Glued and screwed to 3/4" ply, ply is glued and screwed to the rafters. Then just in case we ran a few ledger loks through them into the rafters.


----------



## tenon0774 (Feb 7, 2013)

fourcornerhome said:


> I suggest picking up an adze for this job. You can use 1x material or solid beams.


You ever try to rip rough sawn 1x on a bevel?

I wouldn't recommend it.


----------



## fourcornerhome (Feb 19, 2008)

Sure I have done it..This is the only thing I can find with an adze finish. The brackets at the door are done with solid cedar, but have done false beams with this finish many times.
http://www.paskevich.com/home-8.html................click on the second pic.


----------



## tenon0774 (Feb 7, 2013)

Tis a lot of machine time...

Actually, Eric

you might be able to swing something with a reclamation company, in the tri-state area.


----------



## Kent Whitten (Mar 24, 2006)

I have this job getting ready to start. The cost is unbelievable. And we got a great price locally. There's a place in Jersey that sells them, but expect an enormous cost. Like $80/LF :blink:


----------



## Eric K (Nov 24, 2005)

Price really isn't a concern. They just want the look. I was thinking there's gotta be a place around here that does reclaimed. I was thinking somewhere in 7 springs area or like Scott said Amish country. I just don't know anyone in those areas.


----------



## tenon0774 (Feb 7, 2013)

Eric K said:


> Price really isn't a concern. They just want the look. I was thinking there's gotta be a place around here that does reclaimed. I was thinking somewhere in 7 springs area or like Scott said Amish country. I just don't know anyone in those areas.

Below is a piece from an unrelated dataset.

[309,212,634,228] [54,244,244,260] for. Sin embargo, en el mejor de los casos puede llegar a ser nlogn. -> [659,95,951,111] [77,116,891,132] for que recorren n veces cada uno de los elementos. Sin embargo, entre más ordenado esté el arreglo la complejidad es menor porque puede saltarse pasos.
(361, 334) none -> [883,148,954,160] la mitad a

Anything south of the "tunnels" for me, might as well be Maryland.:whistling


----------



## jhark123 (Aug 26, 2008)

I'll go pull some out of my 1910 barn for $80/ft.


----------



## dkillianjr (Aug 28, 2006)

Eric, 

I've done a few barn beam mantles and acctually was able to score a few beams off of craigslist from a barn in greensburgh.


There is a saw mill in somerset that I delt with once. I can get their number if you would like. I'm not sure what all they do, I happen to be doing a job in Rockwood and got some beams from them. They were rough cut, but not very distressed looking.

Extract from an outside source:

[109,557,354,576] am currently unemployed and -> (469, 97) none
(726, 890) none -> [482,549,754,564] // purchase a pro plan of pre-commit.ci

Hey Scott, was that you I passed on Sample rd this morning?

Dave


----------



## tenon0774 (Feb 7, 2013)

dkillianjr said:


> Hey Scott, was that you I passed on Sample rd this morning?
> 
> Dave


:laughing::laughing::laughing:

No, Some other c'ntractor.

...real close though, I was on Duncan today.:thumbup:

I totally forgot about that place in Somerset.


----------



## dkillianjr (Aug 28, 2006)

tenon0774 said:


> :laughing::laughing::laughing:
> 
> No, Some other c'ntractor.
> 
> ...real close though, I was on Duncan today.:thumbup:



It was a white van, so I figured it had to be you:laughing: Who ever it was waved:laughing: 


Dave


----------



## dkillianjr (Aug 28, 2006)

tenon0774 said:


> I totally forgot about that place in Somerset.



I just can't remember the name, I know a buddy of mine used them too I believe he has the name and number. He had some beams made for under his camp and they even pressure treated them for him.


Dave


----------



## tenon0774 (Feb 7, 2013)

dkillianjr said:


> It was a white van, so I figured it had to be you:laughing: Who ever it was waved:laughing:
> 
> 
> Dave


Probably because you waved first:whistling

Just so you know, I get a little glassey-eyed on the road...

so if that happens again, and the guy in the white van doesn't wave, honk the horn a couple times.:thumbup:

...anyways I think it's Saunders, or something like that...


----------



## dkillianjr (Aug 28, 2006)

tenon0774 said:


> Probably because you waved first:whistling
> 
> Just so you know, I get a little glassey-eyed on the road...
> 
> ...



:laughing::laughing: Alright, thats what I will do. Everybody will know me:laughing:

Dave


----------